I create a mood board. I write down random phrases, images, dialogue snatches that the idea suggests to me. As a shorthand I might note moments from other novels or movies, or snatches of music. Anything to capture the excitement I first felt.

Make it fun

The chances are, I’m disappointed with the pointless work I’ve done so far. Ideas will flow better if I’m not reproaching myself. After all, the original idea came unbidden.

le moulin 2555As much as possible, I make this process feel like play. Instead of typing on a computer, I write by hand. I often use the gaps in expired appointments diaries, scribbling notes in a different-coloured pen, or using the pages upside down. This lets me brainstorm without judging the results. Or I go somewhere I don’t usually write – cafes, a bench overlooking a view, a Tube train.

If you use Pinterest you could also start a board for your idea, but I’m not disciplined enough and will probably get lost on a browsing spree.🙂

Where to take the idea?

Once I’ve made the idea feel new again, I start thinking about where it can go.

I start new lists for

  • characters and what they want
  • themes
  • settings
  • dramatic events that fit with the idea.

Batteries recharged, I can now face looking at what others have done. I search on Amazon for books tagged with keywords. LibraryThing has even better tags – here’s the page for My Memories of a Future Life and its tags, which I can click on to find other books that tackle the same subjects. (I would do the same on Goodreads but haven’t been able to work out how.) I also use the website TV Tropes (here’s how I use it to fill gaps in my story outline). All these resources will suggest the kinds of events, characters, conflicts and quests I could have.

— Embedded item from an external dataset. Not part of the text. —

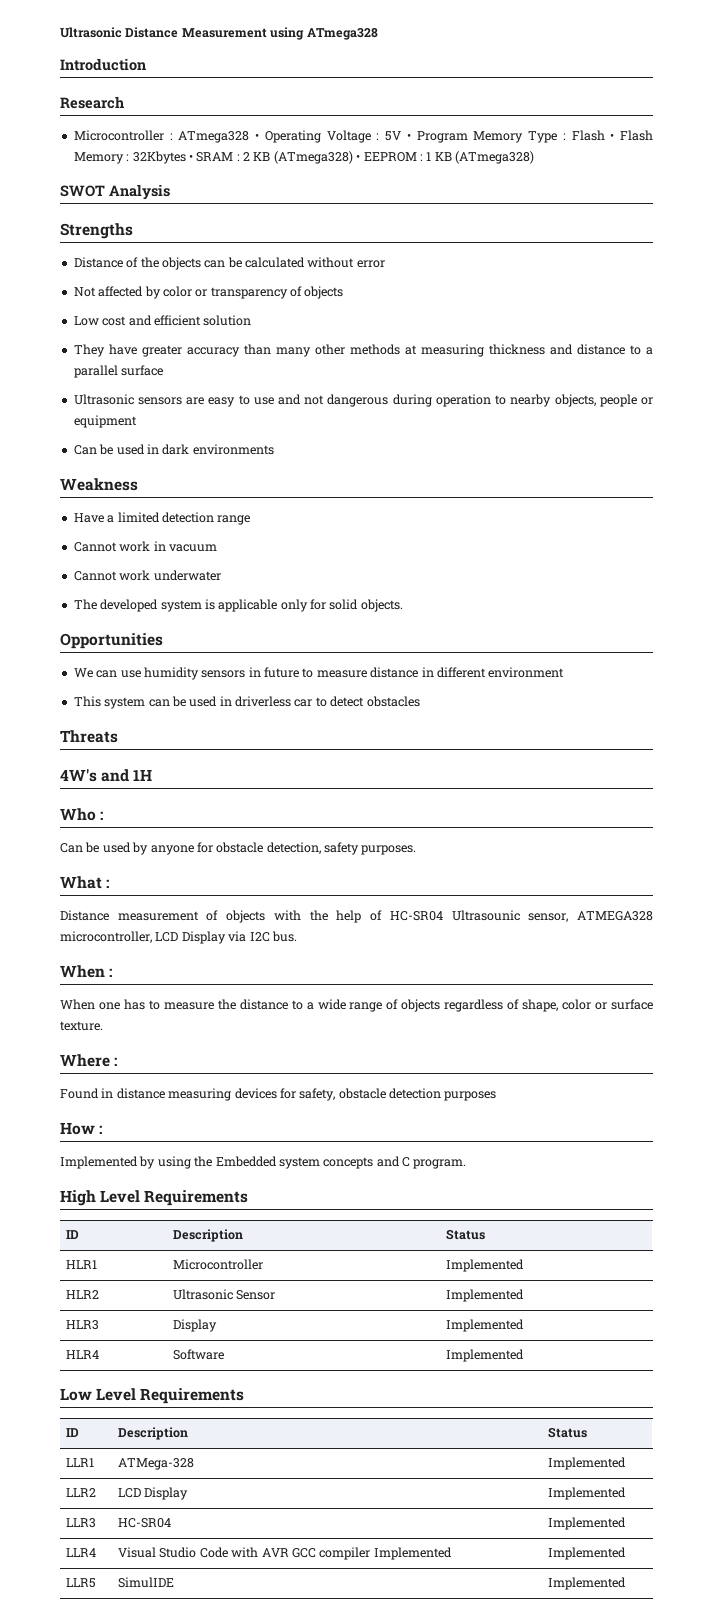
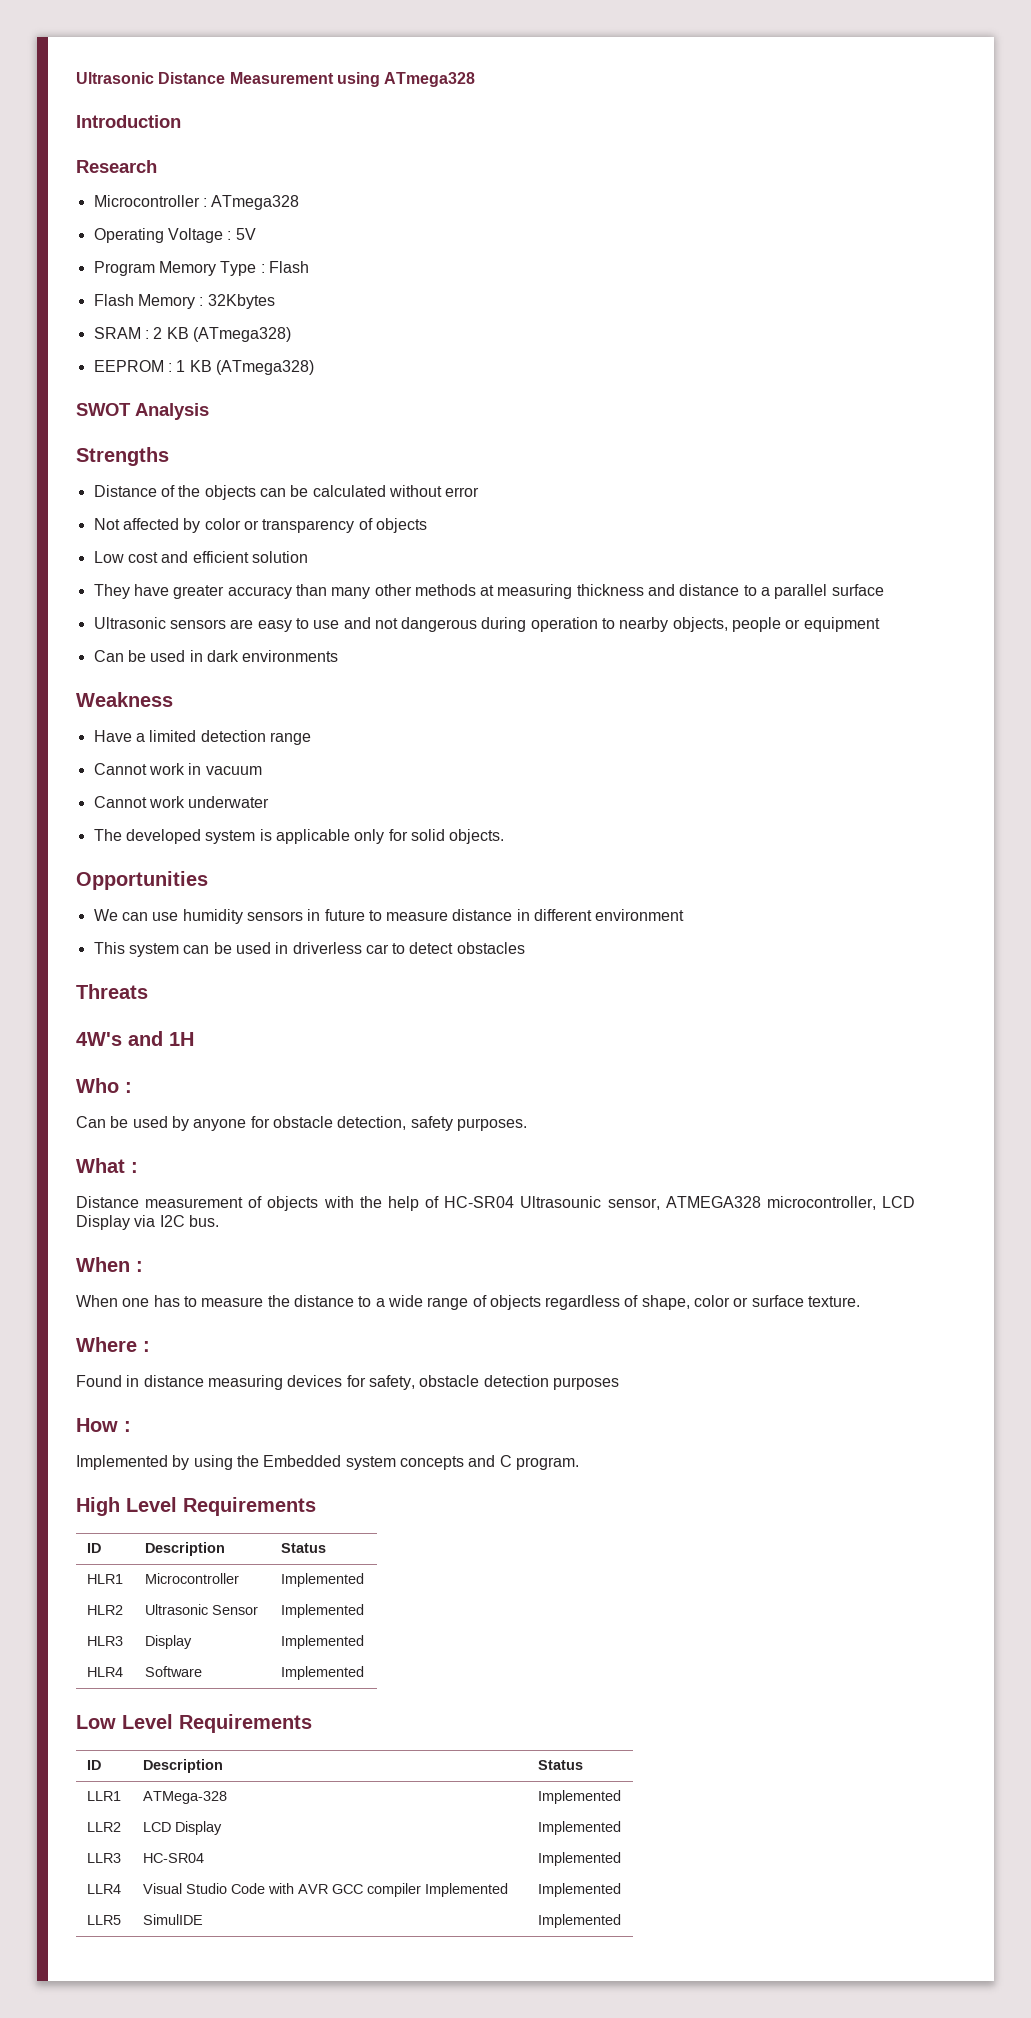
[255,133,259,140] • -> (300, 202) //
[406,133,411,140] • -> (256, 234) //
[610,133,615,140] • -> (309, 267) //
[188,154,193,161] • -> (275, 301) //
[356,154,361,161] • -> (291, 334) //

Importantly, they’ll also help me discard some possibilities. In the novel I’m working on at the moment, I get a heartsink feeling whenever I look over some of my notes. Clearly I’m not interested in that aspect of the characters’ world, even though other writers have tackled it. So I’ll play it down.

When is the idea strong enough?

Ultimately the idea is strong enough when I know:

  • who the hero is and who or what might oppose them
  • what people are trying to do
  • how it will get worse
  • what the setting is
  • why it will take a long time to reach a resolution
  • a rough structure – what kicks off the drama and various twists that will form the turning points. Sometimes I decide the end beforehand, or I let it find itself once I’m writing.

You might have covered all these bases but the story still seems limp. In that case, beef up the material you have –

  • increase the stakes so that the goal matters more to the characters
  • make it more difficult for them to get what they want
  • turn up the conflict between the characters.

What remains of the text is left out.